Dicha inmersión se llevó a cabo el viernes 23 de enero en el sumergible Fendouzhe, como parte de una expedición conjunta entre China y Chile, llamada “Joint China-Chile Atacama Trench Expedition” (Jcate).
Cortés-Rivas, geofísica del Instituto Milenio de Oceanografía (IMO) y de la Pontificia Universidad Católica, inició el descenso a las 08:20 horas de ese día, y regresó a la superficie a las 19:04.
En declaraciones obtenidas por El Mercurio, la científica señaló en torno a esta experiencia que “a medida que bajas puedes ver por una pequeña ventana de 15 centímetros cómo de apoco se oscurece. A los 200 metros ya es oscuridad y de ahí aún quedan dos horas de descenso suave”.
Concretamente, el hito se consiguió gracias a una alianza entre IMO y el Instituto chino Deep-Sea Science and Engineering (IDSSE).
Al respecto, Cortés-Rivas explicó que el objetivo es “recolectar muestras de rocas que nos permitan saber de qué materiales se compone cada placa tectónica.
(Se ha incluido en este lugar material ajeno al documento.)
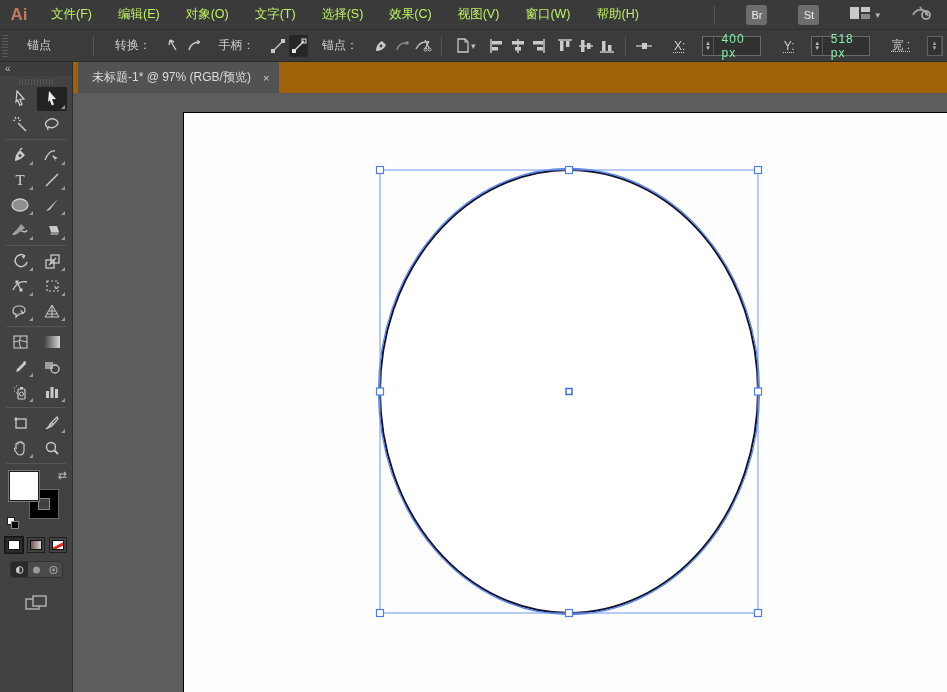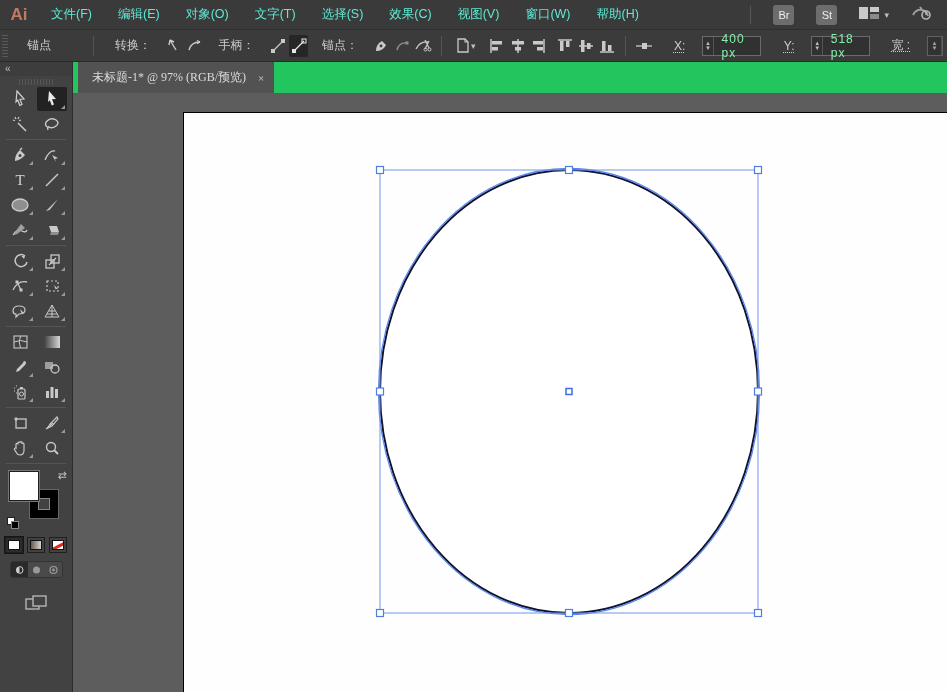--- a/index.html
+++ b/index.html
@@ -11,7 +11,7 @@
   .menubar { position:absolute; left:0; top:0; width:947px; height:30px;
     background:#3a3a3a; display:flex; align-items:center; border-bottom:1px solid #2f2f2f; }
   .ai-logo { width:38px; text-align:center; font-weight:bold; font-size:17px; color:#c07a5d; }
-  .menu-item { color:#5eead4; font-size:12.5px; padding:0 13px; height:30px;
+  .menu-item { color:#bef264; font-size:12.5px; padding:0 13px; height:30px;
     display:flex; align-items:center; cursor:default; }
   .menubar-right { margin-left:auto; display:flex; align-items:center; gap:22px; padding-right:16px; }
   .mb-sep { width:1px; height:18px; background:#575757; }

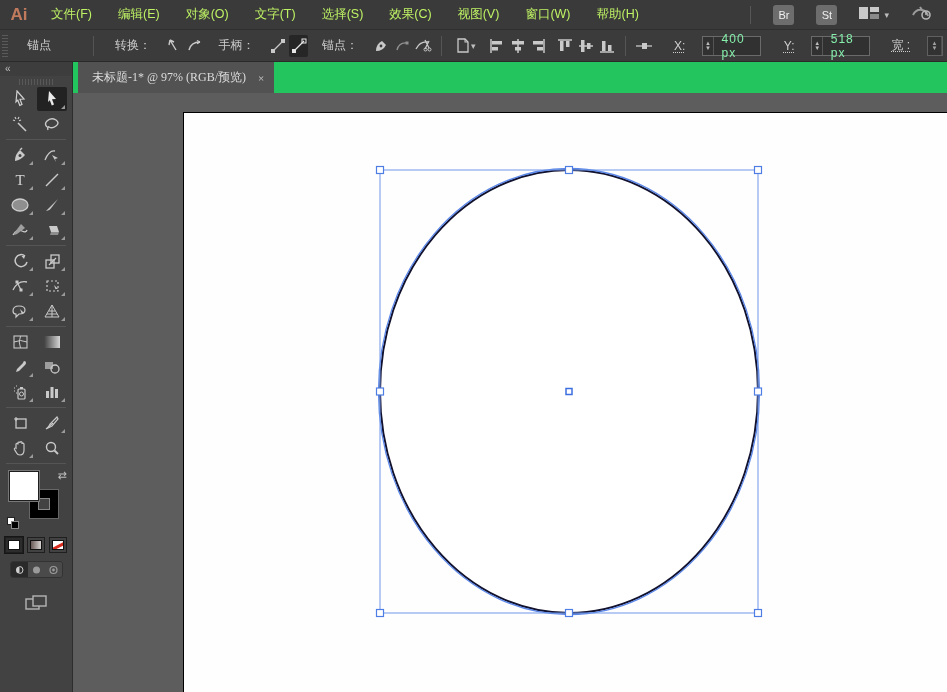--- a/index.html
+++ b/index.html
@@ -13,7 +13,7 @@
   .ai-logo { width:38px; text-align:center; font-weight:bold; font-size:17px; color:#c07a5d; }
   .menu-item { color:#bef264; font-size:12.5px; padding:0 13px; height:30px;
     display:flex; align-items:center; cursor:default; }
-  .menubar-right { margin-left:auto; display:flex; align-items:center; gap:22px; padding-right:16px; }
+  .menubar-right { margin-left:auto; display:flex; align-items:center; gap:31px; padding-right:16px; }
   .mb-sep { width:1px; height:18px; background:#575757; }
   .sq-btn { width:21px; height:20px; background:#6d6d6d; color:#efefef; border-radius:3px;
     font-size:11px; display:flex; align-items:center; justify-content:center; }

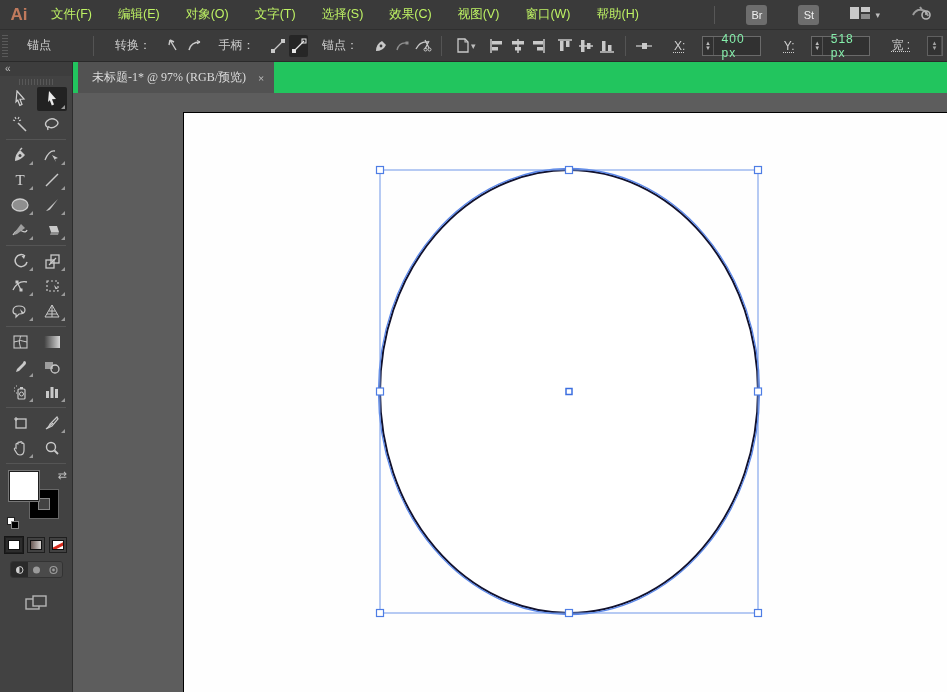--- a/index.html
+++ b/index.html
@@ -40,7 +40,7 @@
   .u { text-decoration:underline dotted; text-underline-offset:2px; }
 
   
-  .tabbar { position:absolute; left:73px; top:62px; width:874px; height:31px; background:#22c55e;font-family:Liberation Serif, serif; }
+  .tabbar { position:absolute; left:73px; top:62px; width:874px; height:31px; background:#a16207; }
   .tab { position:absolute; left:5px; top:0; height:31px; background:#525252;
     display:flex; align-items:center; padding:0 10px 0 14px; gap:12px; }
   .tab-title { color:#dcdcdc; font-size:12px; white-space:nowrap; }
Asimismo, esperamos ver las fallas geológicas para identificar cómo se está deformando el sistema”.
“Su análisis nos permitirá mejorar nuestros modelos de terremotos, tsunamis y del ciclo sísmico”, añadió.
Cabe destacar que la Fosa de Atacama, una de las fosas marinas más profundas del planeta, está ubicada en el límite entre Chile y Perú.
En tanto, el sumergible Fendouzhe puede alcanzar profundidades superiores a los 11.000 metros, y cuenta con capacidad para un piloto y dos científicos. Además, tiene una esfera de habitabilidad altamente reforzada y es capaz de transportar hasta 220 kilos de carga científica.
La expedición conjunta contempla más de 20 inmersiones en un transcurso de dos meses, para estudiar la biología, la geología y la geofísica de este territorio extremo.